Problem description: What is needed is an exact copy of the entries below, from the line that contains "line-height: 17px;" through the final line, both included, and nothing else.
───── Exercise inputs ─────
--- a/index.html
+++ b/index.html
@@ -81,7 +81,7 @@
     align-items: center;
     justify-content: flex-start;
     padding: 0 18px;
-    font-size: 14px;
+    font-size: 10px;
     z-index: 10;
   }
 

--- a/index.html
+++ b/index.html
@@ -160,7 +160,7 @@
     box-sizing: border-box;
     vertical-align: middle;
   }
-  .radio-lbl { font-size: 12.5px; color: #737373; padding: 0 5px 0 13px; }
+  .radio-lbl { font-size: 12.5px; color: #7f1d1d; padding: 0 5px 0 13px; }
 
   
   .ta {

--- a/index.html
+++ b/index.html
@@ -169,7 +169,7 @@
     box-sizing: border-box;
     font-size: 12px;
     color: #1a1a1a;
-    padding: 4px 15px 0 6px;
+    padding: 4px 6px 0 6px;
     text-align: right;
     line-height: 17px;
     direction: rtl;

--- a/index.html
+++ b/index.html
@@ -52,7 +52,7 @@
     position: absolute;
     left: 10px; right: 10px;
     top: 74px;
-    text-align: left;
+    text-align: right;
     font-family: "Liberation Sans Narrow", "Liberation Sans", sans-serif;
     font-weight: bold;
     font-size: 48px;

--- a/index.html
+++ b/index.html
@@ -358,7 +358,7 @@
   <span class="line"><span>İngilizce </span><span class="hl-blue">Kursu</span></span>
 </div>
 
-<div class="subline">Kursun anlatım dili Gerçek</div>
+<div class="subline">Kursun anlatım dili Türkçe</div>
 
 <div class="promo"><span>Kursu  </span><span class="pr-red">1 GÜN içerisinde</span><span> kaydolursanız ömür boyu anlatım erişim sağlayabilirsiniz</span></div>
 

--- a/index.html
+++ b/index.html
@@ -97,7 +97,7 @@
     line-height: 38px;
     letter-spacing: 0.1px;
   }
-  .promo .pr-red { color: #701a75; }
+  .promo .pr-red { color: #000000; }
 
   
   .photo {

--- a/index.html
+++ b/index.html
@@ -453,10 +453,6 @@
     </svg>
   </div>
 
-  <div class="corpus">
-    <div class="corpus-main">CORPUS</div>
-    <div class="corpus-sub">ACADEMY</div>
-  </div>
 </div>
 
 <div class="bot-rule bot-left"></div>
─────
Problem solution:
     line-height: 17px;
     direction: rtl;

--- a/index.html
+++ b/index.html
@@ -52,7 +52,7 @@
     position: absolute;
     left: 10px; right: 10px;
     top: 74px;
-    text-align: left;
+    text-align: right;
     font-family: "Liberation Sans Narrow", "Liberation Sans", sans-serif;
     font-weight: bold;
     font-size: 48px;

--- a/index.html
+++ b/index.html
@@ -358,7 +358,7 @@
   <span class="line"><span>İngilizce </span><span class="hl-blue">Kursu</span></span>
 </div>
 
-<div class="subline">Kursun anlatım dili Gerçek</div>
+<div class="subline">Kursun anlatım dili Türkçe</div>
 
 <div class="promo"><span>Kursu  </span><span class="pr-red">1 GÜN içerisinde</span><span> kaydolursanız ömür boyu anlatım erişim sağlayabilirsiniz</span></div>
 

--- a/index.html
+++ b/index.html
@@ -97,7 +97,7 @@
     line-height: 38px;
     letter-spacing: 0.1px;
   }
-  .promo .pr-red { color: #701a75; }
+  .promo .pr-red { color: #000000; }
 
   
   .photo {

--- a/index.html
+++ b/index.html
@@ -453,10 +453,6 @@
     </svg>
   </div>
 
-  <div class="corpus">
-    <div class="corpus-main">CORPUS</div>
-    <div class="corpus-sub">ACADEMY</div>
-  </div>
 </div>
 
 <div class="bot-rule bot-left"></div>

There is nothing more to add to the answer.